Topic 125: Radio Bypass to the Well
# 53: Blair Newman (metaview) Wed, Feb 7, '90 (01:30) 8 lines
Again, I said that any posts that were Baudcast would have to have
to have explicit permission from the author, probably including a signed
blanket release form as used in the broadcast industry.
But anyone who still labors inder the impression that the Well isn't
a public place should sign up for jef's new user notification service.
Don't be fooled by the extraordinarily steep Pareto curve here (posters
to lurkers ratio).
Topic 125: Radio Bypass to the Well
# 56: Blair Newman (metaview) Wed, Feb 7, '90 (02:00) 6 lines
It's 415-641-4373, but I confess I haven't called it yet. An irrelevant
leading indicator of baudcasting compconf traffic.
Frankly I'm inclined to share (stacy)'s and (lcarlson)'s view that creating
an online culture may require intially limiting access to a pre-selected
seed culture group.
Topic 125: Radio Bypass to the Well
# 58: Blair Newman (metaview) Wed, Feb 7, '90 (02:20) 7 lines
Exactly the point of main channel vs SCA. Listener entry cost should
be under $20-- impulse purchase level.
Ideally, for office PC's, the software should be able to filter for
several differnt people, then dump their customized "newsletters" to
the printer, awaiting their pick-up when they arrive at the office in
the morning, and subsequent persusal over coffee.
Topic 125: Radio Bypass to the Well
# 61: Blair Newman (metaview) Thu, Feb 8, '90 (00:43) 29 lines
Agree completely, Glenn, for the short term test (a year?).
As for doing it for real....
If there's an eventual mass market I'd expect it to be a 9600 baud or
faster feed with both ad supported free and pay per item layers. The
free layer could include basic newswires, all public computer conferencing,
some syndicated material, summaries of the info available on the pay layer,
and ads-- but your filtering software would only show those you were
potentially interested in. The pay per layer would be encrypted, with
de-crypt handled by the baudcasting software on listeners' PC's, and
priced per item at whatever the copyright owner wanted per reader, plus
some markup for carriage on the system. The baudcasting PC software
would upload billing info during phone links, which would automatically
be established when need in background (eg, sending email, or posting).

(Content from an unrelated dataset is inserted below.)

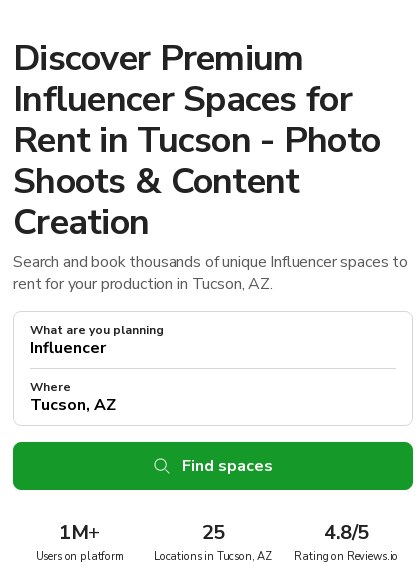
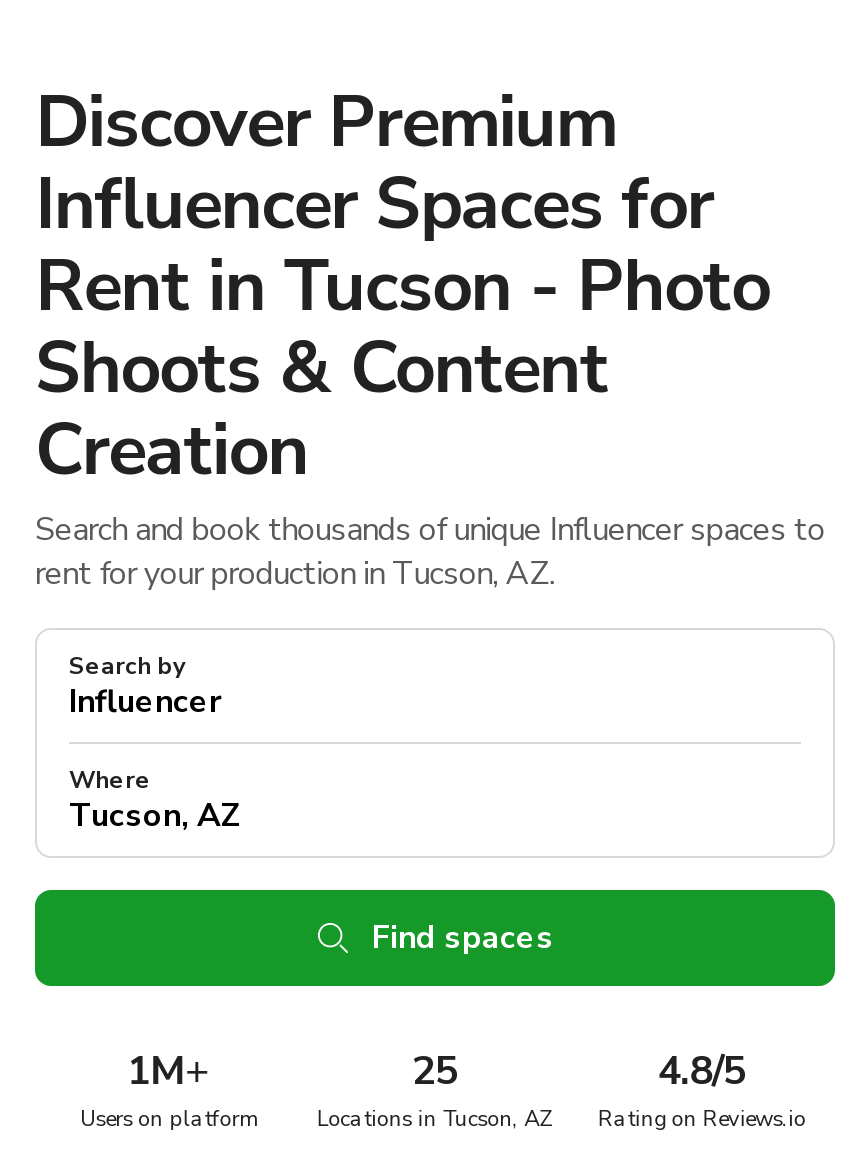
- What are you planning
+ Search by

As an intial swag I'd guess that perhaps 80% of users consumption would
be info, and 20% would be conferencing-- but that's based on current
reading behavior, and perhaps Cserv's 1/3rd Minitel style CB, 1/3rd
Forum, and 1/3rd infoservs mix is closer to the mark.
While I'm told it's possible to pump 9.6Kb thru an SCA, the receiver/modem
(actually, just /dem) would be far cheaper if a wider carrier was used--
say, an AM station, or a bit of a TV VBI.
In a telcon today I was given a pointer to a guy who has been in the SCA
data biz for a decade, and knows all the prior analyses of consumer
possibilities. I'll call him tomorrow and report back.
The SCA bandwidth is *wider* than a standard phone line, and I believe
that the S/N is at least comparable, so a standard 9600 baud modem (such
as a TrailBlazer) should work just fine: the only difficulty is that
such modems depend on getting feedback from the other end for automatic
self-adjustment........ but I just thought of a way to handle that little
detail, so forget it.........
Topic 125: Radio Bypass to the Well
# 63: Blair Newman (metaview) Thu, Feb 8, '90 (03:09) 3 lines
True, but a receiver listening to an AM station and a 9.6Kb demod could
be much cheaper-- $50? The X*Press 9.6Kb box that listens to an FM station
slot on the TV cable, and plugs into the RS232, sells for $125 currently.
Topic 125: Radio Bypass to the Well
# 66: Daniel del Solar (dsolar) Thu, Feb 8, '90 (15:33) 1 line
927uklfwpiulk
Topic 125: Radio Bypass to the Well
# 67: Daniel del Solar (dsolar) Thu, Feb 8, '90 (15:38) 8 lines
In order to carry baudcasting on KALW we would have to have a live
operator, and do station IDs in English on the hour (5 minutes on
either side). Experiment should last 6 months to get all that
would participa to try it at least once. I agree with the comment
that a news aspect would be good in the material, from usenet,
and possibly other BBS's would like to provide "summary feeds"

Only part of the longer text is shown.